The contract between the school and parents did not allow “plaintiffs to continuously assail the culture and curriculum of the school, with which they no longer agreed,” Thompson explained.

Thompson and fellow Judges John Arrowood and Julee Flood rejected the Turpins’ claims of “breach of contract, fraud, negligent misrepresentation, unfair and deceptive trade practices, negligent infliction of emotional distress, defamation, or negligent retention or supervision.”

As an unpublished opinion, the case would have had limited value as a precedent for future disputes.

The Turpins alleged that Charlotte Latin “hatched a plan” to expel their children after the parents started asking questions about changes in the school’s operations.

The Turpins originally filed suit in April 2022. A trial judge dismissed all but one claim in October 2022. The Turpins later dropped that remaining claim as they pursued their appeal.

“Being a parent isn’t easy. Parents have a right — or, at the very least, a need — to understand what their children are exposed to, whether by their friends, the media, or their teachers,” according to a brief the Turpins’ lawyers filed in August. “This is a case about two parents needing an answer to that question.”

“Yet when they asked, Charlotte Latin School and its administrators, Chuck Baldecchi and Todd Ballaban, shut them down,” the brief continued. “In just over two weeks, the Turpins went from valued community members, invited to speak to Latin’s board of trustees, to pariahs whose children were expelled.”

“Latin expelled the Turpin children …  to make examples out of the Turpin family,” the parents argued. “The Turpins’ valid concerns irked the school’s administration.

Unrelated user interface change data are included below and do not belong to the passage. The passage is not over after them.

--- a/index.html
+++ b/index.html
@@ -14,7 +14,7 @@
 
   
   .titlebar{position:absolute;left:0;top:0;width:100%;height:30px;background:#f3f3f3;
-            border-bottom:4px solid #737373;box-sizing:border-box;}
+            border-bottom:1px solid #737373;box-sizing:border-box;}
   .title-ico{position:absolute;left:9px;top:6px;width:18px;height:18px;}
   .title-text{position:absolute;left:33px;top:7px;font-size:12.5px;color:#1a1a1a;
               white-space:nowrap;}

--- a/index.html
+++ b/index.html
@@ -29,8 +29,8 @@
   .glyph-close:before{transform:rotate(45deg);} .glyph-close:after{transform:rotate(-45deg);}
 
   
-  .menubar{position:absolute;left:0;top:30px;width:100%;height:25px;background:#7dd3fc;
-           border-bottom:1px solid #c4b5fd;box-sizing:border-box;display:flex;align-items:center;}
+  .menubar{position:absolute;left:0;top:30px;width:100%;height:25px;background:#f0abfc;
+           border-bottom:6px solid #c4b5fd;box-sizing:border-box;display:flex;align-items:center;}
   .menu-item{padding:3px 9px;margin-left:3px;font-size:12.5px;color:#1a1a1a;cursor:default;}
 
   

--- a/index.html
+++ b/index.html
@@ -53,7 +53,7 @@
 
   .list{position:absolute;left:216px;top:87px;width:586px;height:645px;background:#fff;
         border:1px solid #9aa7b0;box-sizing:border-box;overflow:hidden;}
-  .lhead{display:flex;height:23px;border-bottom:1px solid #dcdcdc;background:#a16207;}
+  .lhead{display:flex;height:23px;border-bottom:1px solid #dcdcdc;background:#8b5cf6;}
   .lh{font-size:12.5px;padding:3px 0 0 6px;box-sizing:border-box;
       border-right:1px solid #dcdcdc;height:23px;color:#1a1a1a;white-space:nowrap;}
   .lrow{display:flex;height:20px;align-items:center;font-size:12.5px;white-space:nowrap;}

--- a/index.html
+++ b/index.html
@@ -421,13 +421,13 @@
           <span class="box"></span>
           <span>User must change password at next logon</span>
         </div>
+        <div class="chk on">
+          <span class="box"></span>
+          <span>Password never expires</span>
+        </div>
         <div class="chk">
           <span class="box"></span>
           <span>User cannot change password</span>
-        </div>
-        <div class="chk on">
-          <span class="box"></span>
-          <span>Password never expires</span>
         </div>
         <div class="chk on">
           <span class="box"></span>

When Latin’s administrators got the chance, they hatched a plan to expel the Turpins’ children. … [T]his Court should reverse the trial court’s decision dismissing the complaint.”

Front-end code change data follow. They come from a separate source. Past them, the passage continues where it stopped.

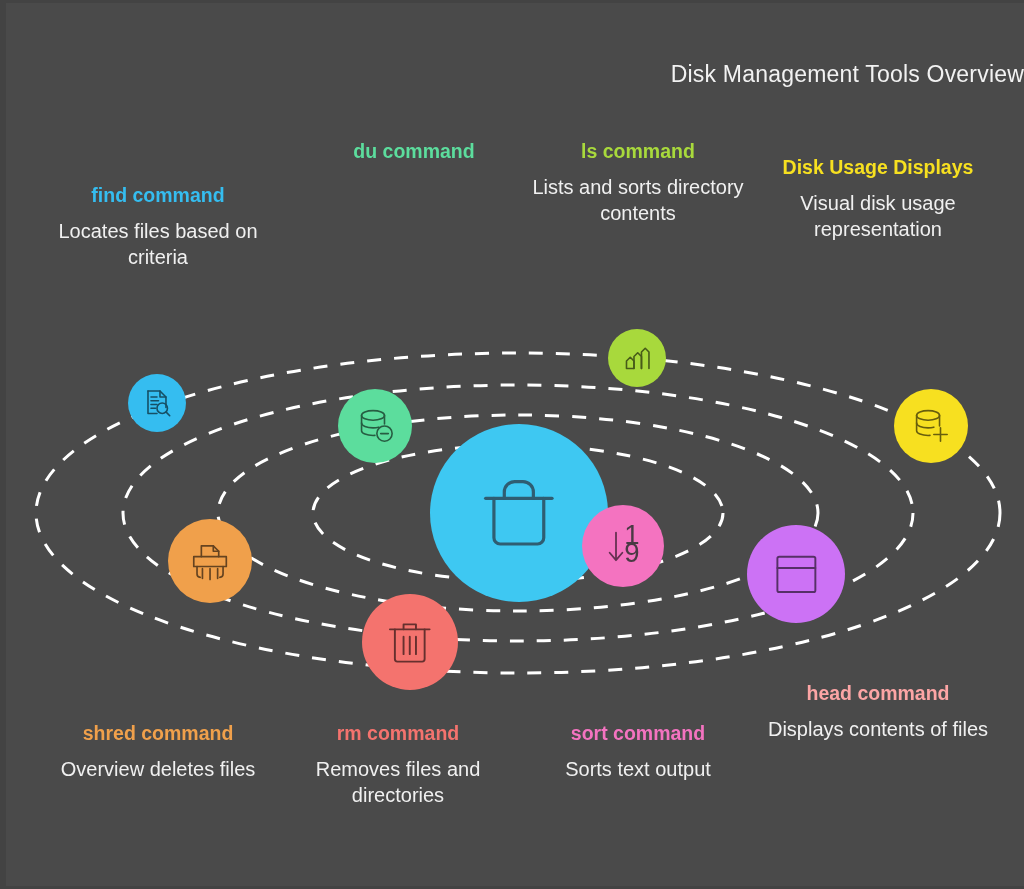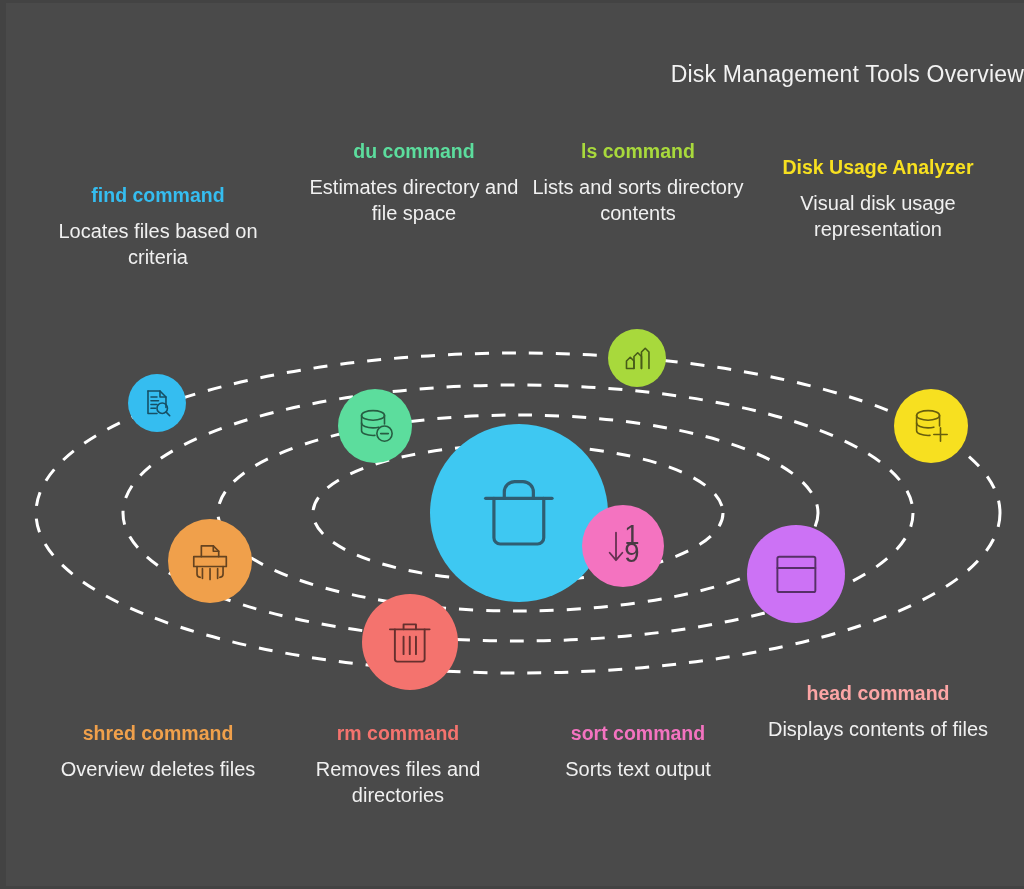--- a/index.html
+++ b/index.html
@@ -193,7 +193,7 @@
      <span class="lbl-desc">Lists and sorts directory contents</span>
       </div>
       <div class="label" style="left: 758px; top: 152px; width: 228px;">
-        <span class="lbl-title" style="color:#f7e020">Disk Usage Analyzer</span>
+        <span class="lbl-title" style="color:#f7e020">Disk Usage Displays</span>
      <span class="lbl-desc">Visual disk usage representation</span>
       </div>
       <div class="label" style="left: 38px; top: 678px; width: 228px; margin-top: 40px;">

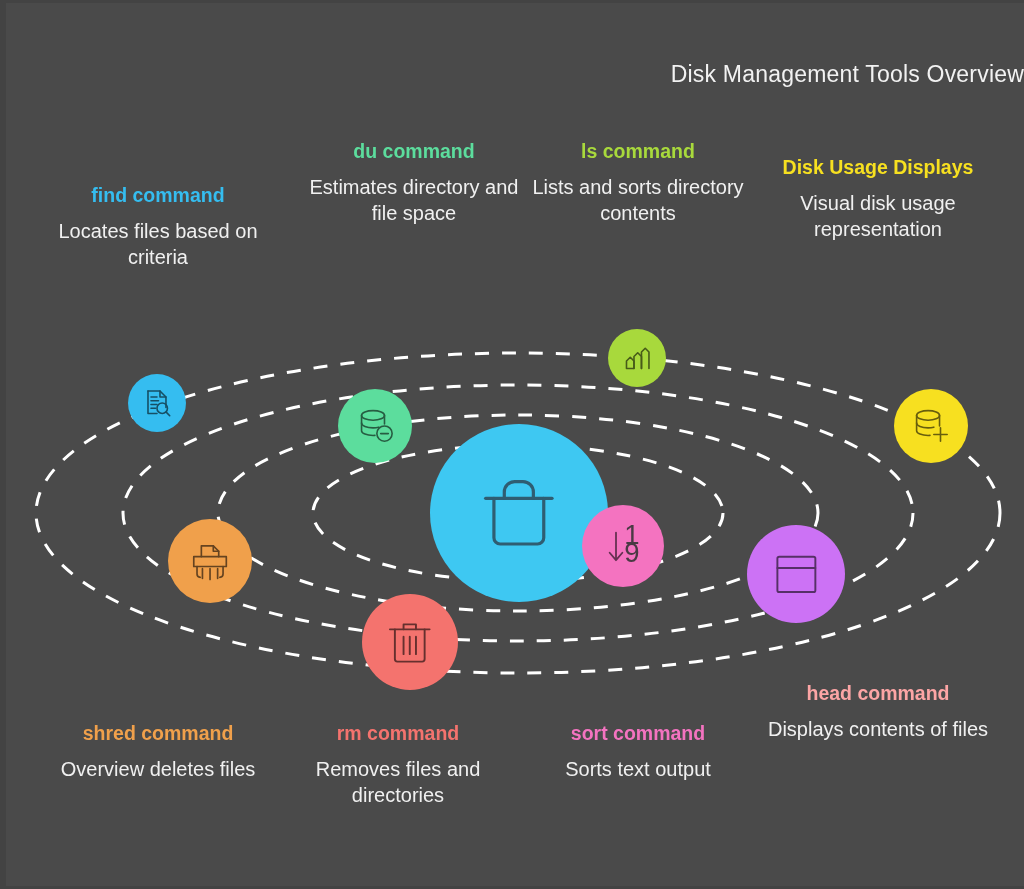--- a/index.html
+++ b/index.html
@@ -186,7 +186,6 @@
       </div>
       <div class="label" style="left: 294px; top: 136px; width: 228px;">
         <span class="lbl-title" style="color:#5cdd9d">du command</span>
-     <span class="lbl-desc">Estimates directory and file space</span>
       </div>
       <div class="label" style="left: 518px; top: 136px; width: 228px;">
         <span class="lbl-title" style="color:#a8d93c">ls command</span>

During oral arguments in October, the lawyer for the Turpins, Chris Edwards, argued that the school unfairly targeted the family for expulsion.

“This is a business, not a public school,” Edwards said. “It may be a nonprofit business, but this is a business, not a public school. So, the Turpins are the school’s consumers, and it has an obligation to deal with them in good faith.”

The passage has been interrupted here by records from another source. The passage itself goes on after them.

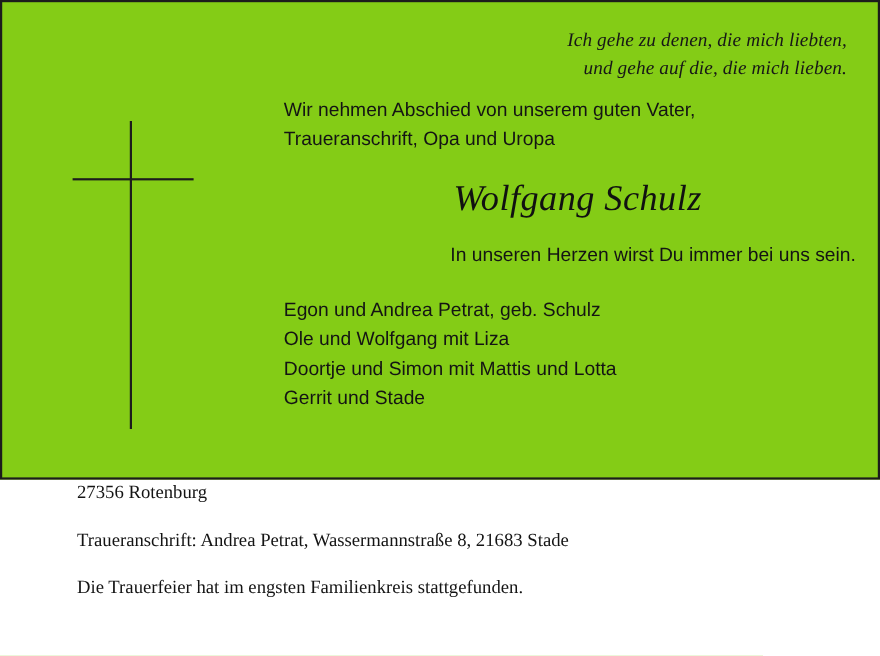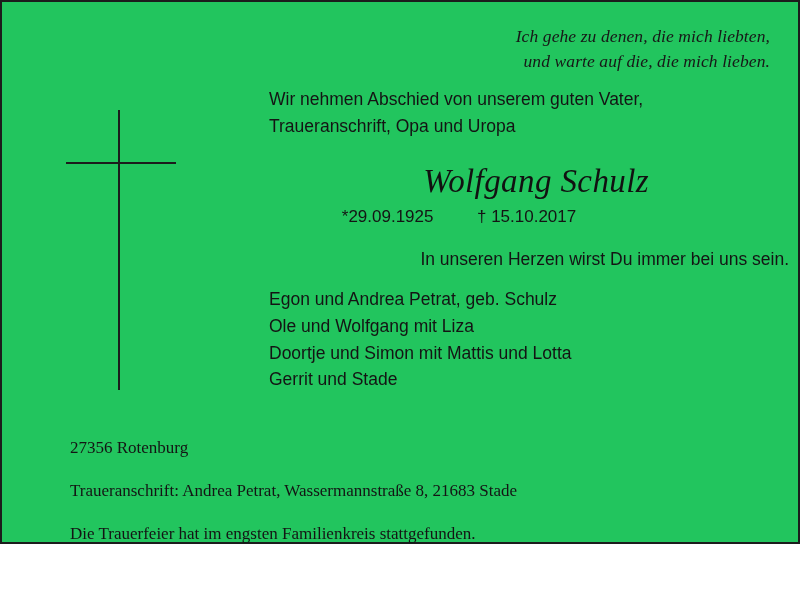--- a/index.html
+++ b/index.html
@@ -18,8 +18,8 @@
     position: relative;
     box-sizing: border-box;
     width: 800px;
-    height: 544px;
-    background: #22c55e;
+    height: 436px;
+    background: #84cc16;
     border: 2px solid #1c1c1c;
     padding: 0;
   }

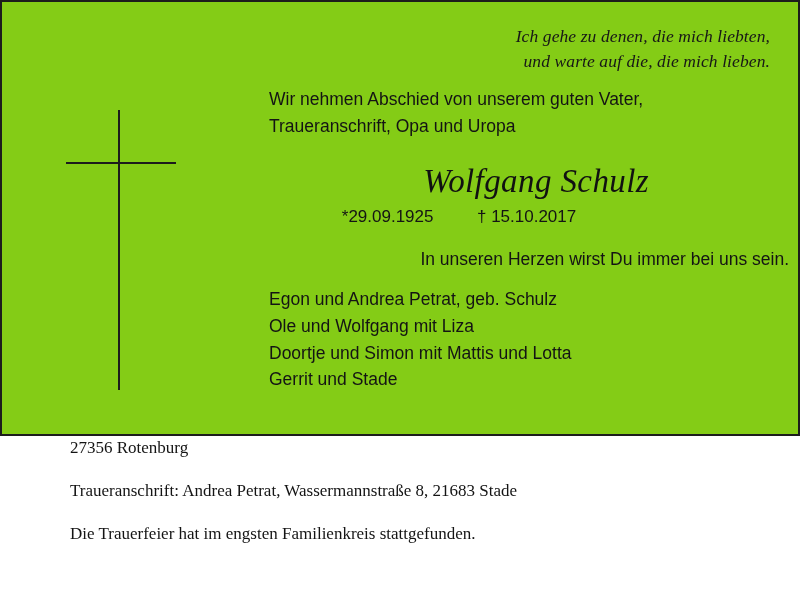--- a/index.html
+++ b/index.html
@@ -140,7 +140,7 @@
 
     <div class="motto">
       <div>Ich gehe zu denen, die mich liebten,</div>
-      <div>und warte auf die, die mich lieben.</div>
+      <div>und gehe auf die, die mich lieben.</div>
     </div>
 
     <div class="cross">

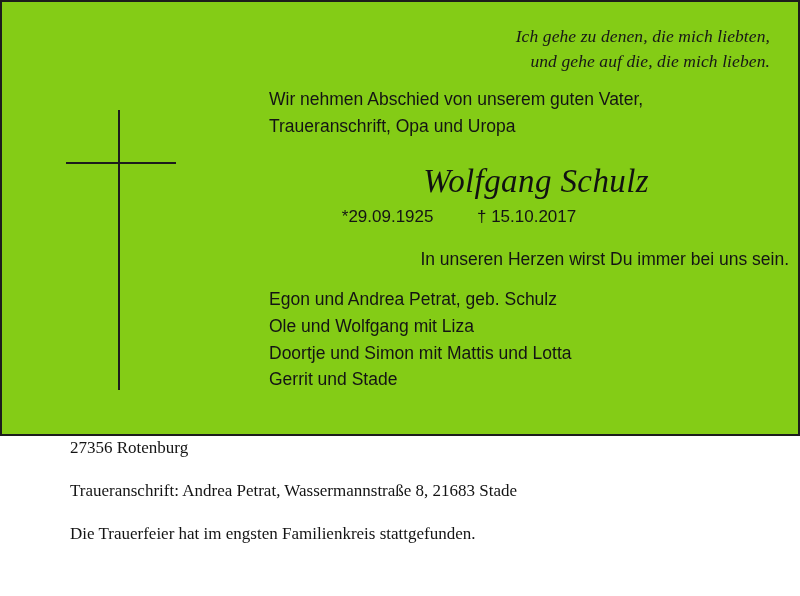--- a/index.html
+++ b/index.html
@@ -71,7 +71,7 @@
   
   .body-block {
     position: absolute;
-    left: 267px;
+    left: 256px;
     top: 84px;
     width: 520px;
   }

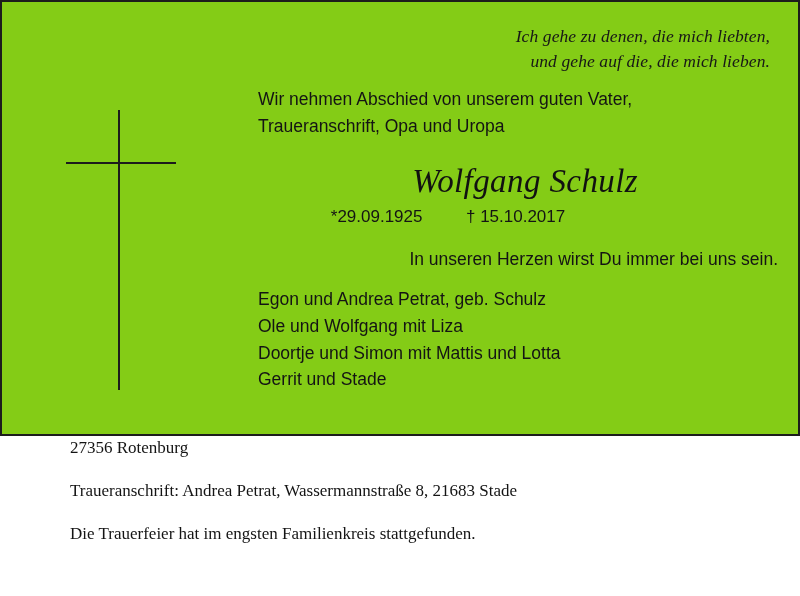--- a/index.html
+++ b/index.html
@@ -156,11 +156,6 @@
 
       <div class="name">Wolfgang Schulz</div>
 
-      <div class="dates">
-        <span>*29.09.1925</span>
-        <span class="sep"></span>
-        <span>† 15.10.2017</span>
-      </div>
 
       <div class="verse">In unseren Herzen wirst Du immer bei uns sein.</div>
 

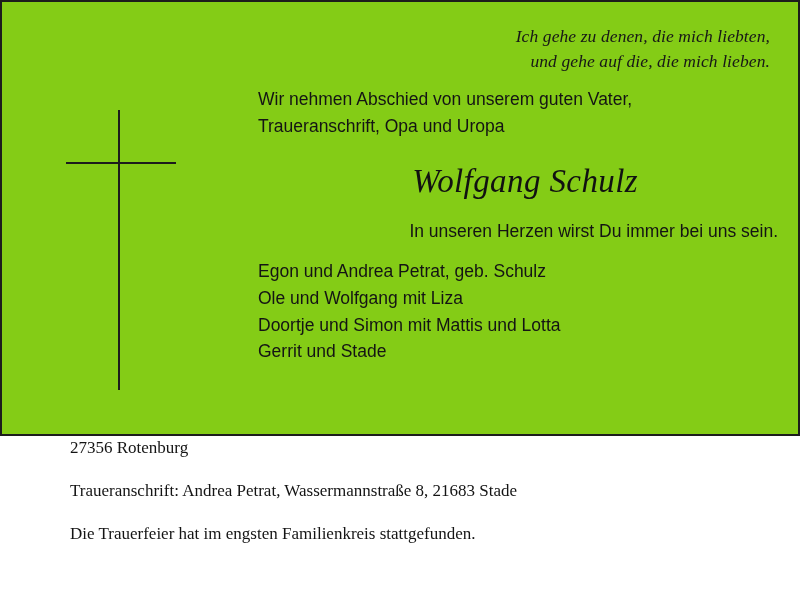--- a/index.html
+++ b/index.html
@@ -112,7 +112,7 @@
     text-align: right;
   }
   .family {
-    margin-top: 16px;
+    margin-top: 26px;
     font-family: "Liberation Sans", sans-serif;
     font-size: 17.5px;
     line-height: 1.52;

In contrast, attorney Jennifer Van Zant, representing Charlotte Latin, argued that the school was well within its rights to end its relationship with the family. Van Zant emphasized that, in the school’s view, the students were not “expelled,” but the contract was simply ended.

“The very point of private education — whether it be a religious, classical, progressive, Montessori, experiential — is that schools can set a curriculum and policies and then parents can choose schools that match their personal ideologies,” Van Zant said. “Affirming the trial court’s order will affirm that in North Carolina, a private school may set its own course and may preserve a contractual right to separate from parents who want their children educated differently.”

Previously, the school characterized the suit as a challenge to its “diversity, equity, and inclusion” measures.

The NC Association of Independent Schools and Southern Association of Independent Schools filed briefs with the state’s second-highest court. The two groups supported Charlotte Latin’s case.

In a video interview with Carolina Journal, Turpin said that he and his wife were looking for a classical education for their children. They thought that would be achieved at Charlotte Latin. But the school took a turn toward progressivism after the George Floyd riots in 2020.

“All of a sudden they started sending out all kinds of very puzzling emails that sounded like virtue signaling,” Turpin said. “Then strange things began to appear in the school that were rather alarming to Christian parents like us.”

One of those was a picture hung in the hallway of the school depicting Jesus with his throat cut and black blood coming down his shirt, with the words “God is dead” on the forehead, according to Turpin.

The negative experience inspired Turpin to found a group called the Coalition for Liberty, which seeks to establish new classical model schools that are apolitical, among other objectives.